Data for processing
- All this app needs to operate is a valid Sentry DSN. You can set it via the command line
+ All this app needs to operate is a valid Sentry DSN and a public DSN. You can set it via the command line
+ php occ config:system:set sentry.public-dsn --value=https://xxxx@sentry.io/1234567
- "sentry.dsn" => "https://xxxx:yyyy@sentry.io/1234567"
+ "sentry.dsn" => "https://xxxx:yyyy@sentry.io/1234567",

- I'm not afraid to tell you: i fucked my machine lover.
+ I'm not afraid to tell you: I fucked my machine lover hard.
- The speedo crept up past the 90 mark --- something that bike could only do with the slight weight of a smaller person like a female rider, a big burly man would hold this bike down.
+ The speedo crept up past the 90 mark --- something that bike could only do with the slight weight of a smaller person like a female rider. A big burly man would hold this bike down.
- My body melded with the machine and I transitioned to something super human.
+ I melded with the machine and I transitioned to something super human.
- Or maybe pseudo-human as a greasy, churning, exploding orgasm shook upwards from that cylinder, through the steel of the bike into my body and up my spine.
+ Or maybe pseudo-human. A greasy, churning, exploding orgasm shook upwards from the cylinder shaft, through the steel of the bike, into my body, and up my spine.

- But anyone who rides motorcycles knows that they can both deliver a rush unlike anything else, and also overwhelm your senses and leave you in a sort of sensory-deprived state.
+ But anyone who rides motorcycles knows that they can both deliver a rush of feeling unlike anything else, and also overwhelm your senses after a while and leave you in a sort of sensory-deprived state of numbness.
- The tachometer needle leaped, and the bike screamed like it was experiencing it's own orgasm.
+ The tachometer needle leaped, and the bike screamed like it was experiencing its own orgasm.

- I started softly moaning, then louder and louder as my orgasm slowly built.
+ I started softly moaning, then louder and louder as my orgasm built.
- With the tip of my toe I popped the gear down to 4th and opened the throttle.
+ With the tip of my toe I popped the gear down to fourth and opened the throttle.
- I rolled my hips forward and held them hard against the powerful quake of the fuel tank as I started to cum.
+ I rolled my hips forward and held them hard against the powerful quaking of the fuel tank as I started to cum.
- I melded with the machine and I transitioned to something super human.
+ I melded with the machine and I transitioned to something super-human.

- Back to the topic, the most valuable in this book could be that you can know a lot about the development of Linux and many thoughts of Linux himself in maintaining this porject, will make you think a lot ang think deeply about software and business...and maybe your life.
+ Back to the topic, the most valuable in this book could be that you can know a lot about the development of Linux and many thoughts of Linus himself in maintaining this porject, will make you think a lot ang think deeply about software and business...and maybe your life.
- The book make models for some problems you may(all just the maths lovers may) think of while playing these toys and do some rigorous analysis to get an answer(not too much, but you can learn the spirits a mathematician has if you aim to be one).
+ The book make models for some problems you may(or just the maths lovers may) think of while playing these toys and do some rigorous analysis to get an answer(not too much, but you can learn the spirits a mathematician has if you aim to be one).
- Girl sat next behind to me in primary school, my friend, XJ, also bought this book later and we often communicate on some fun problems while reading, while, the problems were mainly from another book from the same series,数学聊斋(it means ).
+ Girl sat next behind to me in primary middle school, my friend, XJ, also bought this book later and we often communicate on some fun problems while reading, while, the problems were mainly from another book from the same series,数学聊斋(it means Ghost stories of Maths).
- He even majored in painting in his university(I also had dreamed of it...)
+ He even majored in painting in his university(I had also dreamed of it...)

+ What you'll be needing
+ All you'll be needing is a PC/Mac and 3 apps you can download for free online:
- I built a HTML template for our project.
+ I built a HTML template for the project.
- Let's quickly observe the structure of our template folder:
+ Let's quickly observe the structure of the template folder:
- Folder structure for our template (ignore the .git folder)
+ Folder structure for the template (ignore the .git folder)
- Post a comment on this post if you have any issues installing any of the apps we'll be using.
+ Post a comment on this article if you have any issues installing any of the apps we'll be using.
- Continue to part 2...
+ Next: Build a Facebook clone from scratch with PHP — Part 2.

Required work
Word for word, copy out all of the data shown above.

Written response
- All this app needs to operate is a valid Sentry DSN. You can set it via the command line
+ All this app needs to operate is a valid Sentry DSN and a public DSN. You can set it via the command line
+ php occ config:system:set sentry.public-dsn --value=https://xxxx@sentry.io/1234567
- "sentry.dsn" => "https://xxxx:yyyy@sentry.io/1234567"
+ "sentry.dsn" => "https://xxxx:yyyy@sentry.io/1234567",

- I'm not afraid to tell you: i fucked my machine lover.
+ I'm not afraid to tell you: I fucked my machine lover hard.
- The speedo crept up past the 90 mark --- something that bike could only do with the slight weight of a smaller person like a female rider, a big burly man would hold this bike down.
+ The speedo crept up past the 90 mark --- something that bike could only do with the slight weight of a smaller person like a female rider. A big burly man would hold this bike down.
- My body melded with the machine and I transitioned to something super human.
+ I melded with the machine and I transitioned to something super human.
- Or maybe pseudo-human as a greasy, churning, exploding orgasm shook upwards from that cylinder, through the steel of the bike into my body and up my spine.
+ Or maybe pseudo-human. A greasy, churning, exploding orgasm shook upwards from the cylinder shaft, through the steel of the bike, into my body, and up my spine.

- But anyone who rides motorcycles knows that they can both deliver a rush unlike anything else, and also overwhelm your senses and leave you in a sort of sensory-deprived state.
+ But anyone who rides motorcycles knows that they can both deliver a rush of feeling unlike anything else, and also overwhelm your senses after a while and leave you in a sort of sensory-deprived state of numbness.
- The tachometer needle leaped, and the bike screamed like it was experiencing it's own orgasm.
+ The tachometer needle leaped, and the bike screamed like it was experiencing its own orgasm.

- I started softly moaning, then louder and louder as my orgasm slowly built.
+ I started softly moaning, then louder and louder as my orgasm built.
- With the tip of my toe I popped the gear down to 4th and opened the throttle.
+ With the tip of my toe I popped the gear down to fourth and opened the throttle.
- I rolled my hips forward and held them hard against the powerful quake of the fuel tank as I started to cum.
+ I rolled my hips forward and held them hard against the powerful quaking of the fuel tank as I started to cum.
- I melded with the machine and I transitioned to something super human.
+ I melded with the machine and I transitioned to something super-human.

- Back to the topic, the most valuable in this book could be that you can know a lot about the development of Linux and many thoughts of Linux himself in maintaining this porject, will make you think a lot ang think deeply about software and business...and maybe your life.
+ Back to the topic, the most valuable in this book could be that you can know a lot about the development of Linux and many thoughts of Linus himself in maintaining this porject, will make you think a lot ang think deeply about software and business...and maybe your life.
- The book make models for some problems you may(all just the maths lovers may) think of while playing these toys and do some rigorous analysis to get an answer(not too much, but you can learn the spirits a mathematician has if you aim to be one).
+ The book make models for some problems you may(or just the maths lovers may) think of while playing these toys and do some rigorous analysis to get an answer(not too much, but you can learn the spirits a mathematician has if you aim to be one).
- Girl sat next behind to me in primary school, my friend, XJ, also bought this book later and we often communicate on some fun problems while reading, while, the problems were mainly from another book from the same series,数学聊斋(it means ).
+ Girl sat next behind to me in primary middle school, my friend, XJ, also bought this book later and we often communicate on some fun problems while reading, while, the problems were mainly from another book from the same series,数学聊斋(it means Ghost stories of Maths).
- He even majored in painting in his university(I also had dreamed of it...)
+ He even majored in painting in his university(I had also dreamed of it...)

+ What you'll be needing
+ All you'll be needing is a PC/Mac and 3 apps you can download for free online:
- I built a HTML template for our project.
+ I built a HTML template for the project.
- Let's quickly observe the structure of our template folder:
+ Let's quickly observe the structure of the template folder:
- Folder structure for our template (ignore the .git folder)
+ Folder structure for the template (ignore the .git folder)
- Post a comment on this post if you have any issues installing any of the apps we'll be using.
+ Post a comment on this article if you have any issues installing any of the apps we'll be using.
- Continue to part 2...
+ Next: Build a Facebook clone from scratch with PHP — Part 2.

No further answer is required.